Count Your Blessings, Name Them One By One





I guess we'll start small today … catching up on some surprisingly interesting and inspiring reading, a few weeks ago in the children's section of Minot Public Library I came across Maritcha: A Nineteenth-Century American Girl (ISBN 08110950456) authored by Tonya Bolden. It's an interweaving of the unpublished memoir of Maritcha Lyons with the people and places and events of her life spanning her birth in 1848 New York City to the year before her 1929 death. It's highly likely her childhood would have remained one set in NYC if it weren't for the draft riots of 1863, an event which brought an end to her family's business and forced them to relocate to Providence, Rhode Island to build anew and set Maritcha in the position to be the first black person to graduate from Providence High School. Eventually she returned to Brooklyn, New York as a teacher and retired as the assistant principal of Public School No. 83. And her father encouraged her to write a book of her own because he never did.



MEMORIES OF YESTERDAY: All of Which I Saw and Part of Which I Was – An Autobiography



From there let's go to history – or specifically, a person who's perceived because so much had been and has been and continues to be written since his 1865 death – writ large, in Abraham Lincoln. Of the United States, president the sixteenth, the guy whose profile is on the five-dollar bill, and the politician who gets appropriated or excoriated by every party and semi-deified or excoriated by any writer with a pen and some intelligence. From the selection at Indiana University's Lilly Library, Dover Publications edited and presented together two hundred forty of those items in Abraham Lincoln In Print And Photograph: A Picture History from the Lilly Library (ISBN 0486294277). And I will admit it's quite a read – bought it for five bucks last year from the used book section of Main Street Books and FINALLY sat to read it, and I enjoyed it. Found the picture which the oval portrait of Lincoln on that five in your wallet is drawn from (item 153), made me want to read about the life of Major Rathbone (item 194, he's the guy who with his fiancee sat with Lincoln and his wife at Ford's Theatre the night Lincoln was shot), and just the songs published at the time and the portraits you see throughout this volume covering Lincoln's entire life – it's well worth your time to read. But what do I read that's not?

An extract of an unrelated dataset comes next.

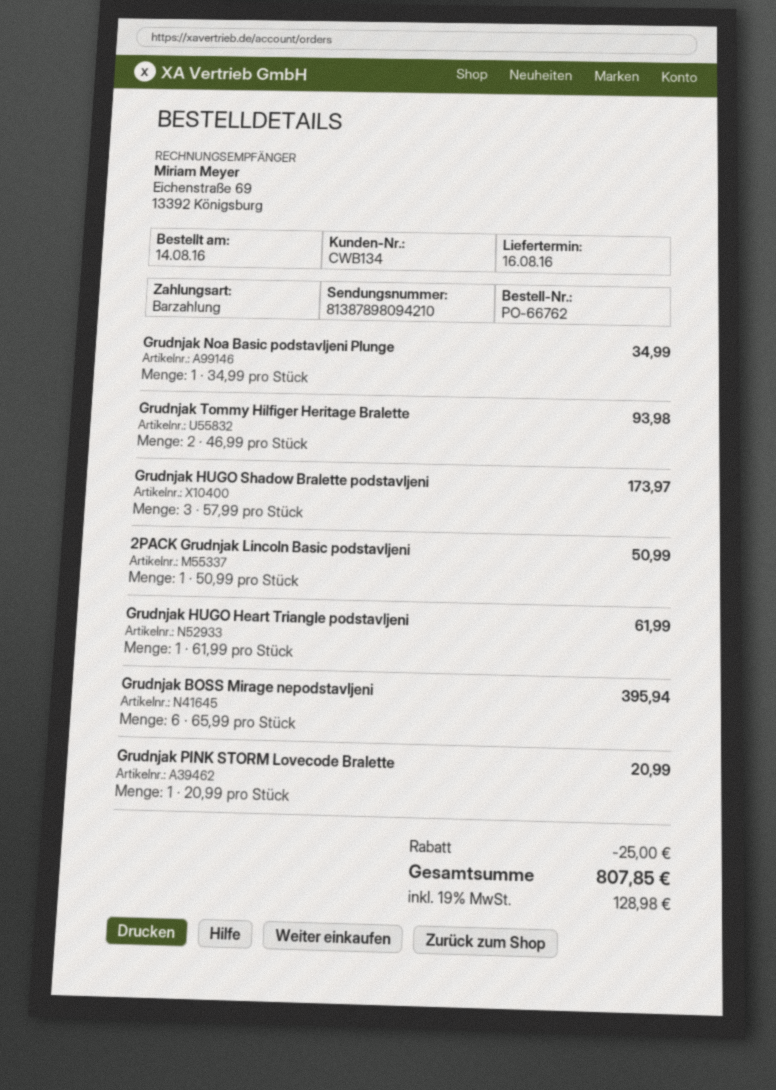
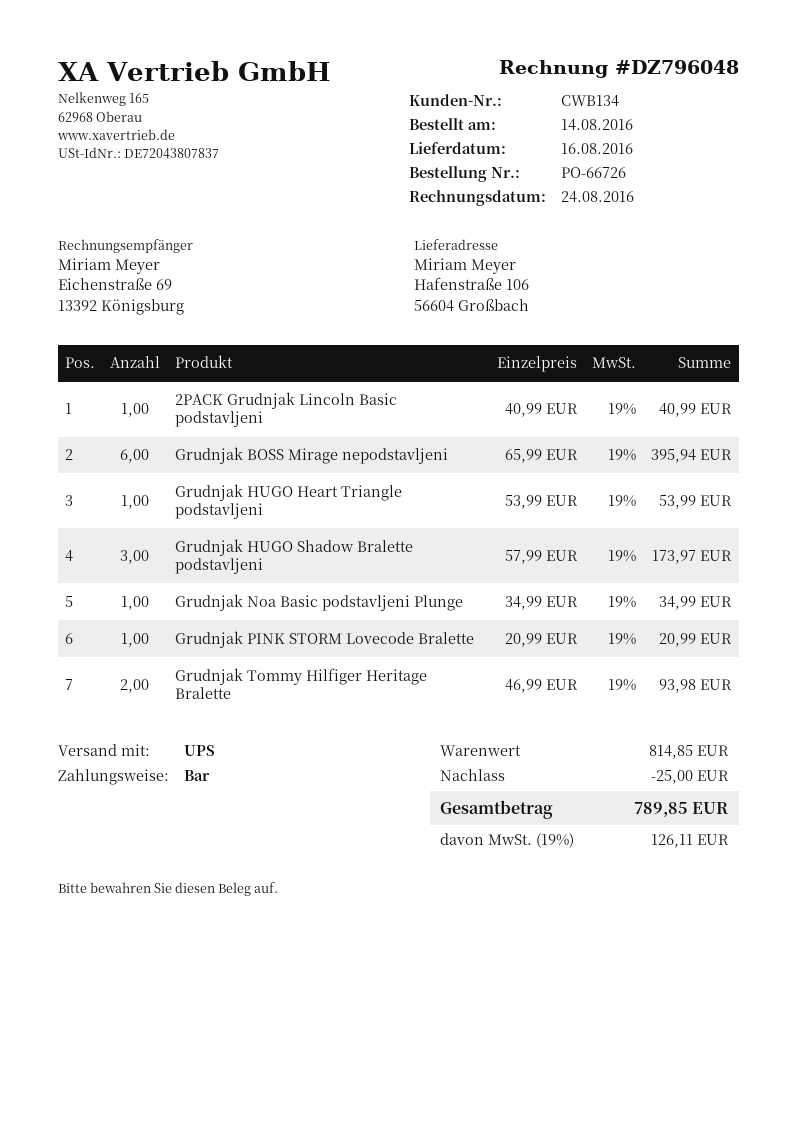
order number: PO-66762 -> PO-66726
2PACK Grudnjak Lincoln Basic podstavljeni: 1 x 50.99 = 50.99 -> 1 x 40.99 = 40.99
Grudnjak HUGO Heart Triangle podstavljeni: 1 x 61.99 = 61.99 -> 1 x 53.99 = 53.99
tax: 19% = 128.98 -> 19% = 126.11
total: 807.85 -> 789.85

(From the back cover, I love how this reads!) Enhanced by informative, often extensive captions, this handsome pictorial tribute will be essential for any student of Lincoln or American history. It will, of course, also appeal to a vast audience of general readers.



Well, endeavor to read that's not … I re-read George Orwell's 1984 this weekend which is consistently one of my favorite books but not for the reasons you might think. But again, I digress. I got to sleep in this morning while Martha, Sarah, and Jeffrey delivered the papers which came … I believe two minutes to four this morning in about an hour. And it felt good. We got ready to go and we left early to go to First Lutheran Church which is having an expansion built and its sanctuary repaired after being caught in the 2011 flood. I met Pastor David from there when I was working at Marketplace this weekend and he said I should stop by and see it. So I did, and the working crew was getting ready to do morning devotions as I arrived and several people there I'd apparently met at that synod conference the last weekend of May. When I said “Pastor David” as we got out of the van Sarah pointed to me and said, “That's you!” For years off and on I have considered it, but I don't think I would be a typical one.



 

 
Sarah: You're eating an ABC donut.
Jeffrey: What's an ABC donut?
Sarah: Already Been Chewed!

Just heard this one, 0847 hrs CST, and laughed hard. For the donuts ARE slightly out of shape ...



So what's the appeal in being typical anyway? When Becky was introducing newcomers before the fellowship time she introduced me as Pastor David, and I was tempted to run with it save for that “thou shalt not bear false witness” part … so I said I wasn't a pastor but I played one on TV, which got some chuckles. But Les led this morning's devotion and played the guitar leading us all in singing the hymn “Count Your Blessings”. And I must do a better job of that, count my blessings and praise my God even when I don't feel like it. Anyway, got the kids to Grandma's (and got snitched on by Sarah for taking some bite-sized Hershey bars from Grandpa's stash for them … and ok, for me yesterday) and stopped by Martha's workplace, met her boss again and shared a little more about me. When we got to my writing books, it's Martha who built me up and I so appreciate that! I'm sure you will see something of mine on a library shelf near you very soon.